▸ Task requirements
Word for word, repeat all of the entries.

[Saved data entries]
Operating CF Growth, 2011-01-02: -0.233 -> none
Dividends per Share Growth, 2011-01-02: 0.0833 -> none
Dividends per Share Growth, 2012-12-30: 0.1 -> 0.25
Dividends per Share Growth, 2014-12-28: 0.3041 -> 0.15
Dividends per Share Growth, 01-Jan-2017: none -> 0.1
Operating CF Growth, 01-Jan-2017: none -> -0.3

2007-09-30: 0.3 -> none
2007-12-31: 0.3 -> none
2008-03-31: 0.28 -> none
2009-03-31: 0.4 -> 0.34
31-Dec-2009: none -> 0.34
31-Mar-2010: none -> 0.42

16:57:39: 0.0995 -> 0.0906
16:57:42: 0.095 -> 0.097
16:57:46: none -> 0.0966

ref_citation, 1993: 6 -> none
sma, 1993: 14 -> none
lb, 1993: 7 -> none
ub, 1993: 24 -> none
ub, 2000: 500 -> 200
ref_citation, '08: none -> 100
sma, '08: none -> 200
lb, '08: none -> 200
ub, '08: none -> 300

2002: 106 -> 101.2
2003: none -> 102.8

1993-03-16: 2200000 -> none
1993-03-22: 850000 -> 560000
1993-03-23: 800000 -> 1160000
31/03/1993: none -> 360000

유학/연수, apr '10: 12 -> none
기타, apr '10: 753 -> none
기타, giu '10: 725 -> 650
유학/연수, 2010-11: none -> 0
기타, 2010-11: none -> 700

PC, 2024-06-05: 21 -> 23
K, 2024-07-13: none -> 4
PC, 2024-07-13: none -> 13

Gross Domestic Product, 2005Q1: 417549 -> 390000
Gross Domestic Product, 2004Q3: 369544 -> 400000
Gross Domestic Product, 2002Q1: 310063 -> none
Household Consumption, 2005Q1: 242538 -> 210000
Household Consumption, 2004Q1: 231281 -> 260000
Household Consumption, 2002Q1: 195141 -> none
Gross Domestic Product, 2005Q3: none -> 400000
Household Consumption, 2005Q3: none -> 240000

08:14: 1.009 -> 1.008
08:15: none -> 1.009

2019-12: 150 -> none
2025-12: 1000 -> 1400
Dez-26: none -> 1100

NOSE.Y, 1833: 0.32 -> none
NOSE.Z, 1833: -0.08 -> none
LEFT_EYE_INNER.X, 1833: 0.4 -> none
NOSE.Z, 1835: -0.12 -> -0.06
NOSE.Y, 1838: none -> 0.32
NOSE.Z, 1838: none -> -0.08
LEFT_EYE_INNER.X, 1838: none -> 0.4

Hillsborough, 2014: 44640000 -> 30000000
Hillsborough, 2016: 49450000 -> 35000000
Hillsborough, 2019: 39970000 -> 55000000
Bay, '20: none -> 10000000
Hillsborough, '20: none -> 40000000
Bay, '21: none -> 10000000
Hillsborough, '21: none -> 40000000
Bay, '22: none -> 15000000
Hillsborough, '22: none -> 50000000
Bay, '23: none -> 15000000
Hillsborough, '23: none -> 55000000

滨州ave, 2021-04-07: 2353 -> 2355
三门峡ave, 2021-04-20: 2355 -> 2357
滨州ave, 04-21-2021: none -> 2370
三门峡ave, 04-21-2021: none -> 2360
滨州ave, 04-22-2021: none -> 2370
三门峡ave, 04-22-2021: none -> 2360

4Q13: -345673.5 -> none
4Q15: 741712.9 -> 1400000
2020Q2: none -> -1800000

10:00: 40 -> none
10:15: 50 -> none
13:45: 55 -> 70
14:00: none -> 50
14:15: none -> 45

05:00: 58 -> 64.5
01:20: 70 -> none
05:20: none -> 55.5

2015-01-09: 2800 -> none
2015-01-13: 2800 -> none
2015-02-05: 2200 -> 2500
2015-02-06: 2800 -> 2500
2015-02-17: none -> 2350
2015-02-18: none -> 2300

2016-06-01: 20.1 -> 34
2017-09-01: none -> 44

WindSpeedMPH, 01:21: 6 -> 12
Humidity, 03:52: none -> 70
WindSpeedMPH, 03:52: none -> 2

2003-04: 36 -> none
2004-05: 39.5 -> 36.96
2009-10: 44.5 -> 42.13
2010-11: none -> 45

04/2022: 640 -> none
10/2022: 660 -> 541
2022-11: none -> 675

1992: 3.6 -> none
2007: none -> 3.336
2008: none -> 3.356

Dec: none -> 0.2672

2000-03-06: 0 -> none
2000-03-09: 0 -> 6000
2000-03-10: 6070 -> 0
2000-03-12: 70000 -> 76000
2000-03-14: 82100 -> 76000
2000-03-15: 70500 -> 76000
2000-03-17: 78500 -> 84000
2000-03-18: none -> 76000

▸ Task response
Operating CF Growth, 2011-01-02: -0.233 -> none
Dividends per Share Growth, 2011-01-02: 0.0833 -> none
Dividends per Share Growth, 2012-12-30: 0.1 -> 0.25
Dividends per Share Growth, 2014-12-28: 0.3041 -> 0.15
Dividends per Share Growth, 01-Jan-2017: none -> 0.1
Operating CF Growth, 01-Jan-2017: none -> -0.3

2007-09-30: 0.3 -> none
2007-12-31: 0.3 -> none
2008-03-31: 0.28 -> none
2009-03-31: 0.4 -> 0.34
31-Dec-2009: none -> 0.34
31-Mar-2010: none -> 0.42

16:57:39: 0.0995 -> 0.0906
16:57:42: 0.095 -> 0.097
16:57:46: none -> 0.0966

ref_citation, 1993: 6 -> none
sma, 1993: 14 -> none
lb, 1993: 7 -> none
ub, 1993: 24 -> none
ub, 2000: 500 -> 200
ref_citation, '08: none -> 100
sma, '08: none -> 200
lb, '08: none -> 200
ub, '08: none -> 300

2002: 106 -> 101.2
2003: none -> 102.8

1993-03-16: 2200000 -> none
1993-03-22: 850000 -> 560000
1993-03-23: 800000 -> 1160000
31/03/1993: none -> 360000

유학/연수, apr '10: 12 -> none
기타, apr '10: 753 -> none
기타, giu '10: 725 -> 650
유학/연수, 2010-11: none -> 0
기타, 2010-11: none -> 700

PC, 2024-06-05: 21 -> 23
K, 2024-07-13: none -> 4
PC, 2024-07-13: none -> 13

Gross Domestic Product, 2005Q1: 417549 -> 390000
Gross Domestic Product, 2004Q3: 369544 -> 400000
Gross Domestic Product, 2002Q1: 310063 -> none
Household Consumption, 2005Q1: 242538 -> 210000
Household Consumption, 2004Q1: 231281 -> 260000
Household Consumption, 2002Q1: 195141 -> none
Gross Domestic Product, 2005Q3: none -> 400000
Household Consumption, 2005Q3: none -> 240000

08:14: 1.009 -> 1.008
08:15: none -> 1.009

2019-12: 150 -> none
2025-12: 1000 -> 1400
Dez-26: none -> 1100

NOSE.Y, 1833: 0.32 -> none
NOSE.Z, 1833: -0.08 -> none
LEFT_EYE_INNER.X, 1833: 0.4 -> none
NOSE.Z, 1835: -0.12 -> -0.06
NOSE.Y, 1838: none -> 0.32
NOSE.Z, 1838: none -> -0.08
LEFT_EYE_INNER.X, 1838: none -> 0.4

Hillsborough, 2014: 44640000 -> 30000000
Hillsborough, 2016: 49450000 -> 35000000
Hillsborough, 2019: 39970000 -> 55000000
Bay, '20: none -> 10000000
Hillsborough, '20: none -> 40000000
Bay, '21: none -> 10000000
Hillsborough, '21: none -> 40000000
Bay, '22: none -> 15000000
Hillsborough, '22: none -> 50000000
Bay, '23: none -> 15000000
Hillsborough, '23: none -> 55000000

滨州ave, 2021-04-07: 2353 -> 2355
三门峡ave, 2021-04-20: 2355 -> 2357
滨州ave, 04-21-2021: none -> 2370
三门峡ave, 04-21-2021: none -> 2360
滨州ave, 04-22-2021: none -> 2370
三门峡ave, 04-22-2021: none -> 2360

4Q13: -345673.5 -> none
4Q15: 741712.9 -> 1400000
2020Q2: none -> -1800000

10:00: 40 -> none
10:15: 50 -> none
13:45: 55 -> 70
14:00: none -> 50
14:15: none -> 45

05:00: 58 -> 64.5
01:20: 70 -> none
05:20: none -> 55.5

2015-01-09: 2800 -> none
2015-01-13: 2800 -> none
2015-02-05: 2200 -> 2500
2015-02-06: 2800 -> 2500
2015-02-17: none -> 2350
2015-02-18: none -> 2300

2016-06-01: 20.1 -> 34
2017-09-01: none -> 44

WindSpeedMPH, 01:21: 6 -> 12
Humidity, 03:52: none -> 70
WindSpeedMPH, 03:52: none -> 2

2003-04: 36 -> none
2004-05: 39.5 -> 36.96
2009-10: 44.5 -> 42.13
2010-11: none -> 45

04/2022: 640 -> none
10/2022: 660 -> 541
2022-11: none -> 675

1992: 3.6 -> none
2007: none -> 3.336
2008: none -> 3.356

Dec: none -> 0.2672

2000-03-06: 0 -> none
2000-03-09: 0 -> 6000
2000-03-10: 6070 -> 0
2000-03-12: 70000 -> 76000
2000-03-14: 82100 -> 76000
2000-03-15: 70500 -> 76000
2000-03-17: 78500 -> 84000
2000-03-18: none -> 76000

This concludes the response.